Perreaux moved to Paris, where he began working on and patenting a range of inventions including a multi-chambered gun, a lock mechanism in 1841, a circular power saw in 1843 and scientific instruments such as the Perreaux Dividing Machine, invented in 1846, which could precisely calibrate the divisions on a glass thermometer using a screw driven micrometer with a chisel attachment or accurately measure the distance between two points to within a micron (one thousandth of a millimeter).

==Steam velocipede==

Perreaux experimented with a small steam engine in a bicycle frame, contributing to the invention of the first motorcycle. Perreaux patented this design under number 83,691 on 16 March 1869 (and continued to improve his invention until 1885). The design featured a brass-plated single-cylinder steam engine with an alcohol fuel burner under the saddle of a French-made Michaux velocipede bicycle. Drive was by twin belts, and it was capable of about 9 mph.
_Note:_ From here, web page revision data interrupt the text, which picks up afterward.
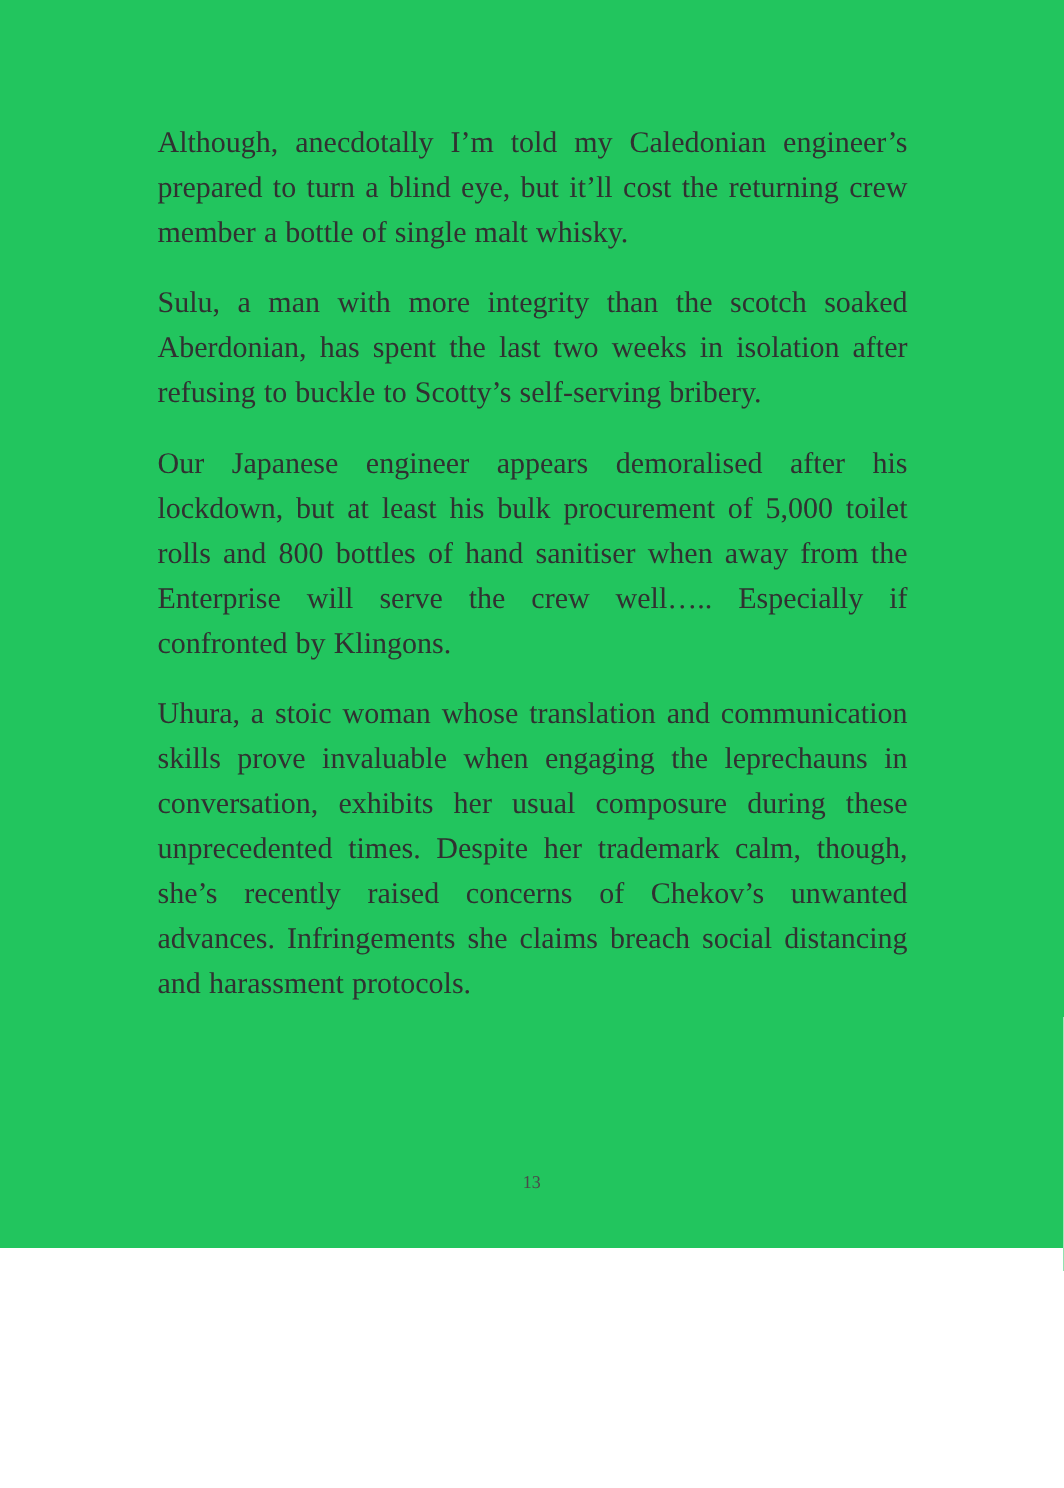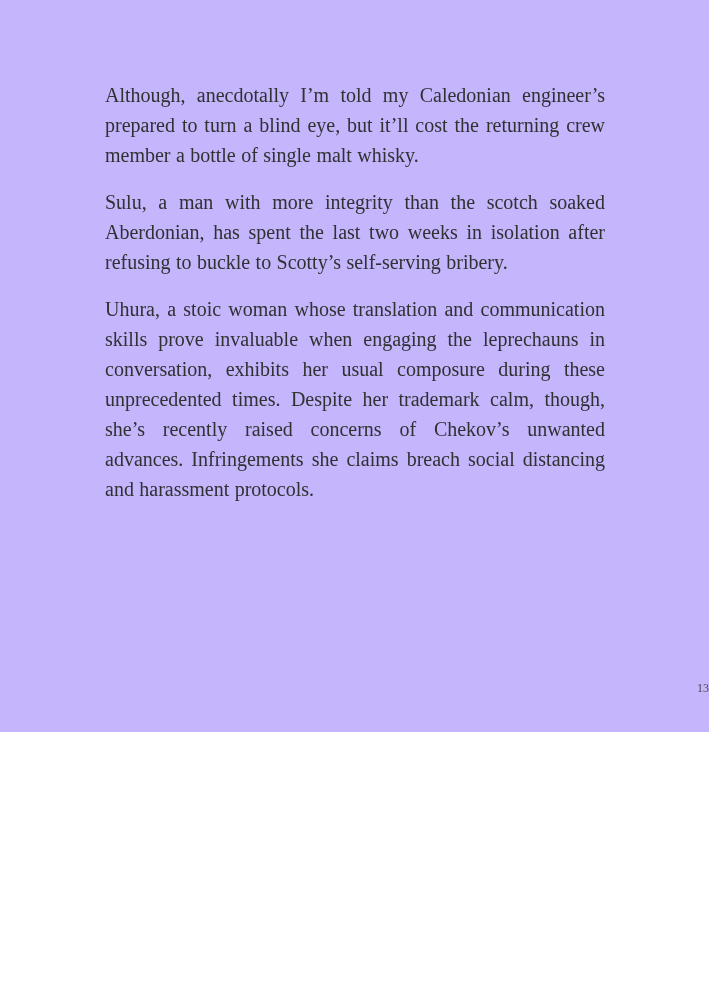"Although, anecdotally I’m told my" .page { background: #c4b5fd -> #22c55e; height: 732px -> 832px }
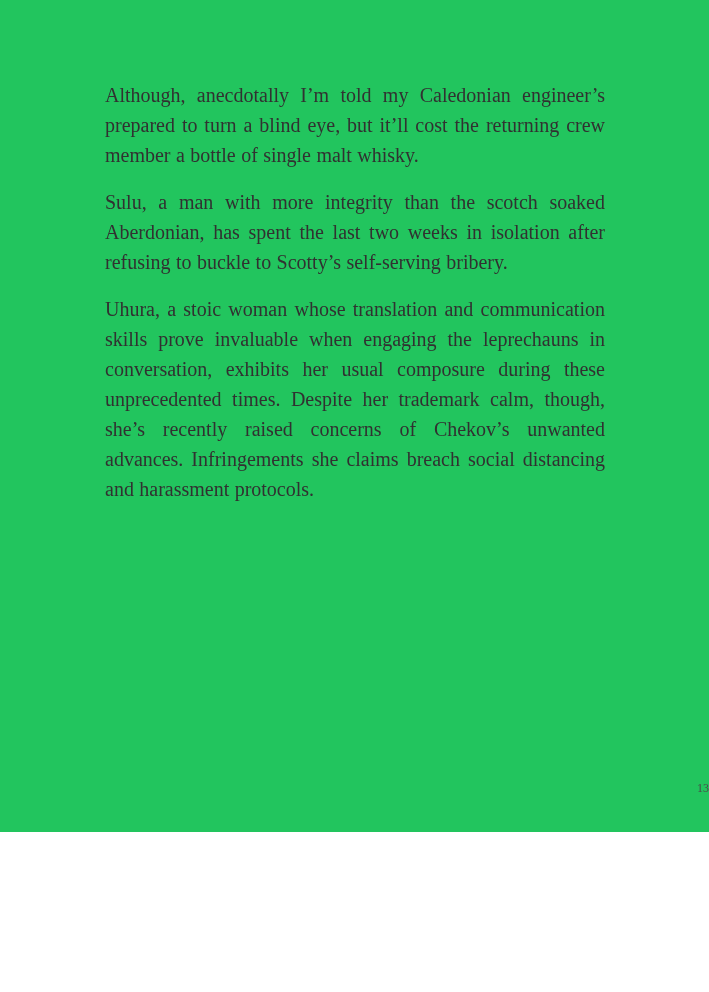"Our Japanese engineer appears" p.para { html: none -> <p>Our Japanese engineer appears demoralised after his lockdown, but at least his bulk procurement of 5,000 toilet rolls and 800 bottles of hand sanitiser when away from the Enterprise will serve the crew well….. Especially if confronted by Klingons.</p> }
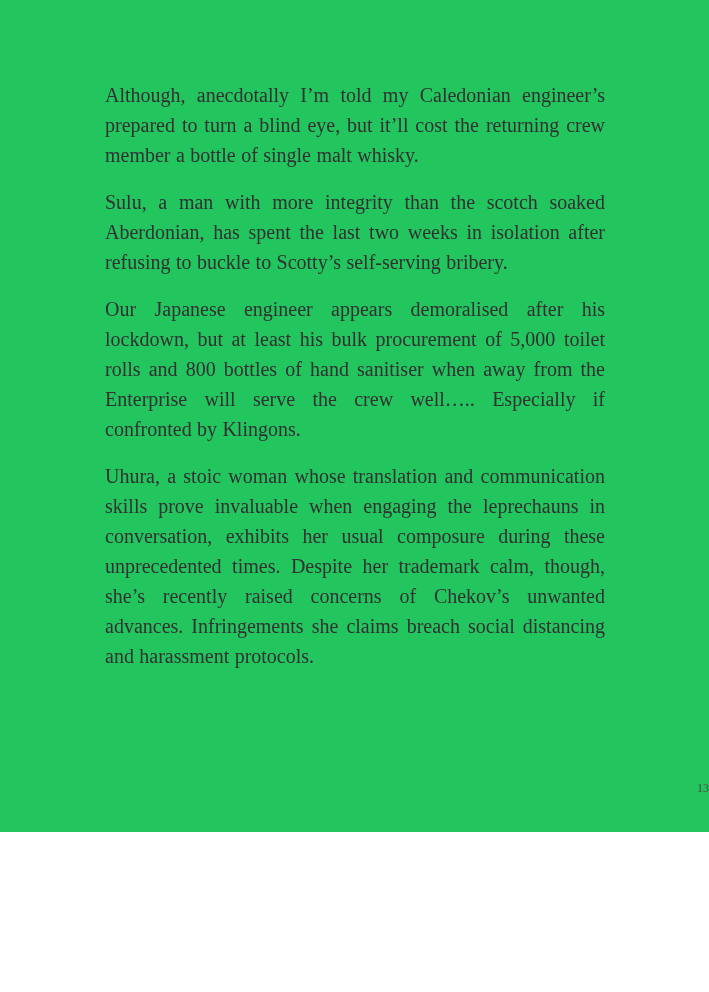"13" .page-number { text-align: right -> center }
The original machine is on display in the Musée de l’Île-de-France at the Château de Sceaux.

==Military tent==
One of Perreaux's last inventions was in 1879 when he submitted Patent No. 128,656 for a "system of military tent poles without external cables and without pickets". As well as being much more rigid than conventional tents, Perreaux's design claimed to be simpler, lighter and therefore transportable for military use. He also proposed that several of his square-tent designs could be erected together to form a gallery.